• _EXERCISE REQUIREMENTS_
Please return every line of the records below that contains the word "subtotal".

++++++++++++++++++++

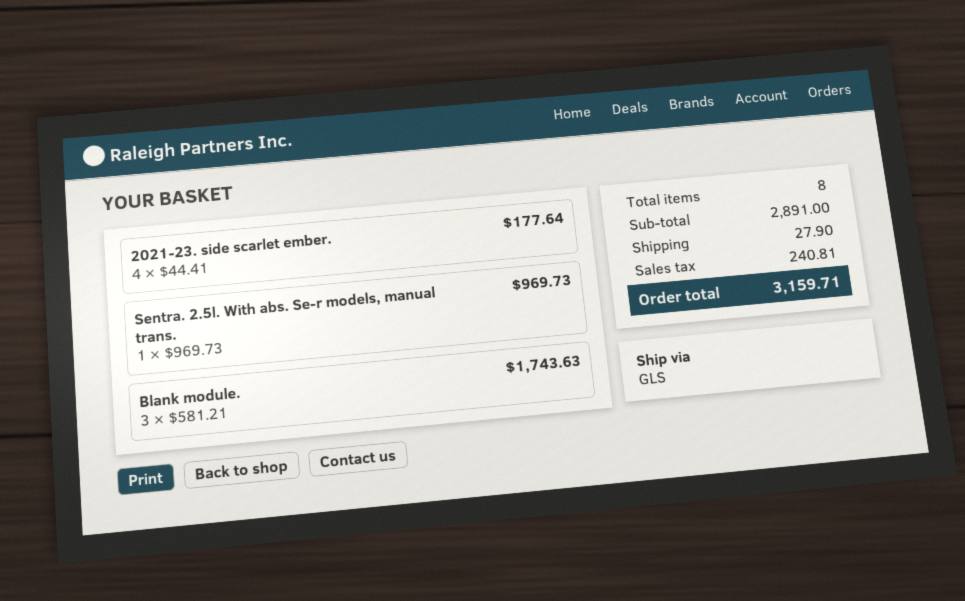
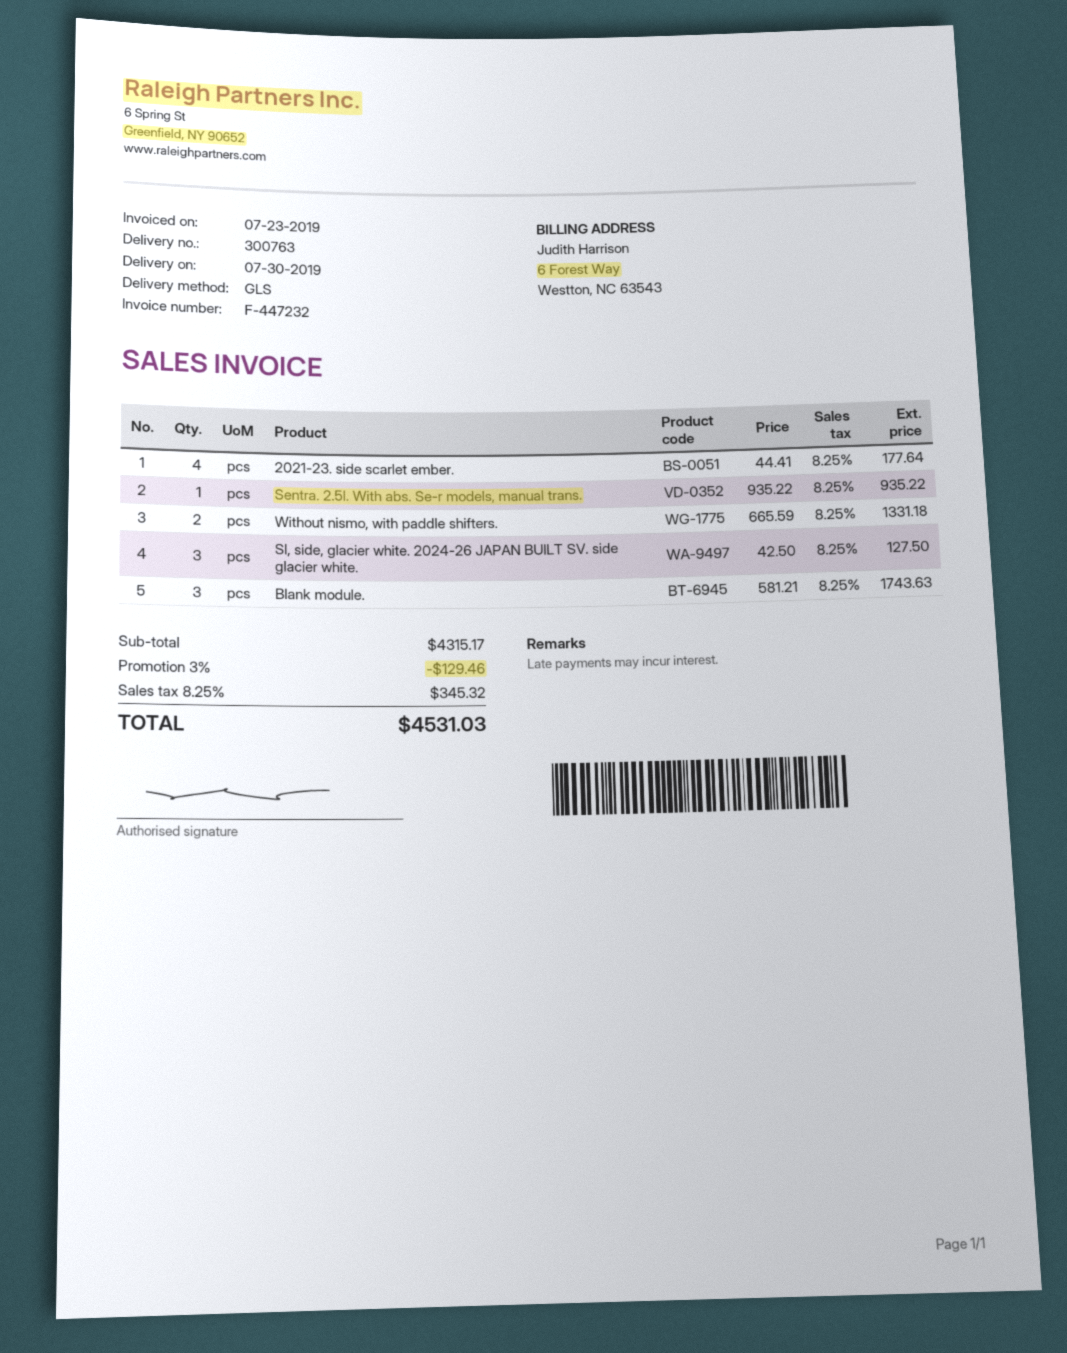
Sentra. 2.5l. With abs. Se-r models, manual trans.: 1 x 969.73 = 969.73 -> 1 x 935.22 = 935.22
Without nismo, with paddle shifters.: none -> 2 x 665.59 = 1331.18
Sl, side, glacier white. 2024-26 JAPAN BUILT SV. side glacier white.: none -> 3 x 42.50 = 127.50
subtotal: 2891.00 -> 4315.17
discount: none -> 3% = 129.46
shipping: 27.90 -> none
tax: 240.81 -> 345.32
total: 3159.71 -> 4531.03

++++++++++++++++++++

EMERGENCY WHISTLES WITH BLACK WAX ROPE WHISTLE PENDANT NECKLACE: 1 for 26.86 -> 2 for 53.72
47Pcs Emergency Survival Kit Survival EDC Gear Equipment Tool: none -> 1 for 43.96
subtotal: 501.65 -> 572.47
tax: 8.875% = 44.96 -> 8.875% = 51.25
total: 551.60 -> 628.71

++++++++++++++++++++

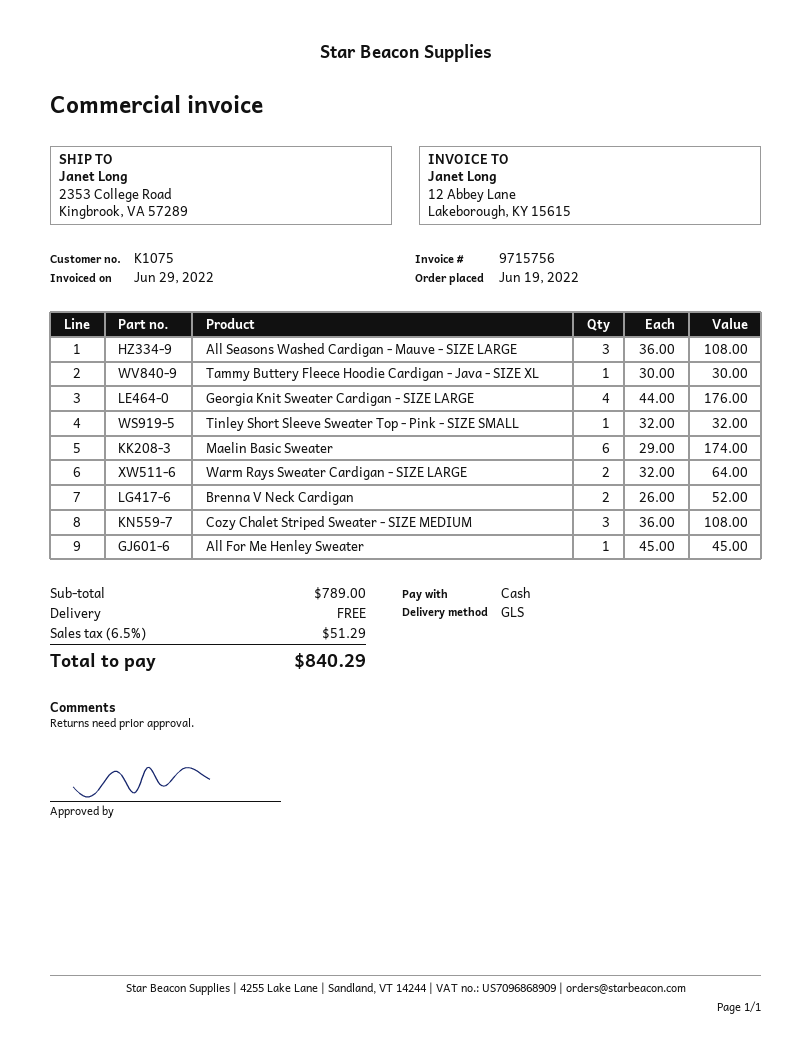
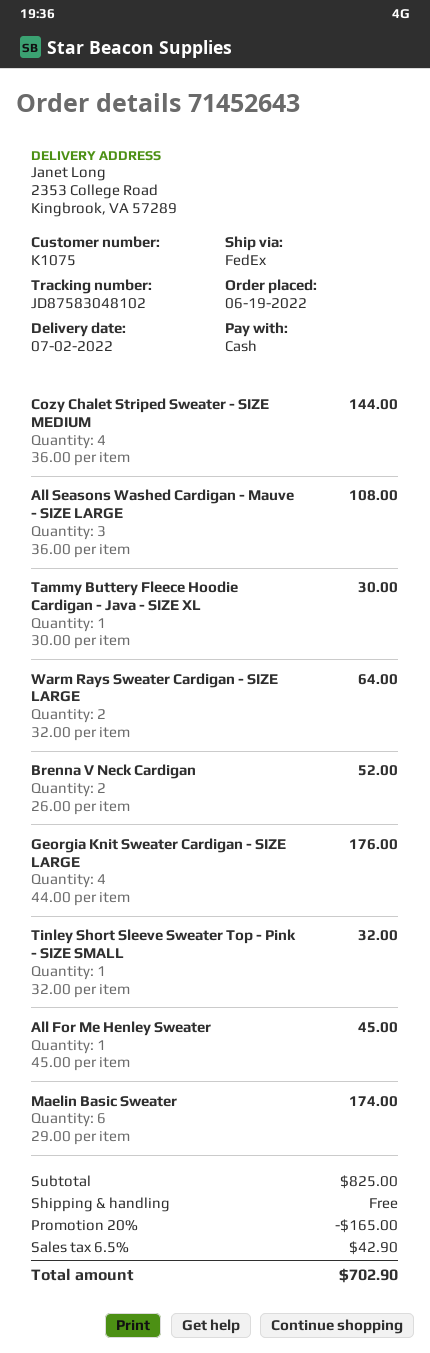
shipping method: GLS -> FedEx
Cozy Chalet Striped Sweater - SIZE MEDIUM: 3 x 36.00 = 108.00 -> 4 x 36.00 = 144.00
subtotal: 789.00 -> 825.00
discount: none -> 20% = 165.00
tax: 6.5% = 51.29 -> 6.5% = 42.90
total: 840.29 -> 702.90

++++++++++++++++++++

• _REPLY TO THE EXERCISE_
subtotal: 2891.00 -> 4315.17
subtotal: 501.65 -> 572.47
subtotal: 789.00 -> 825.00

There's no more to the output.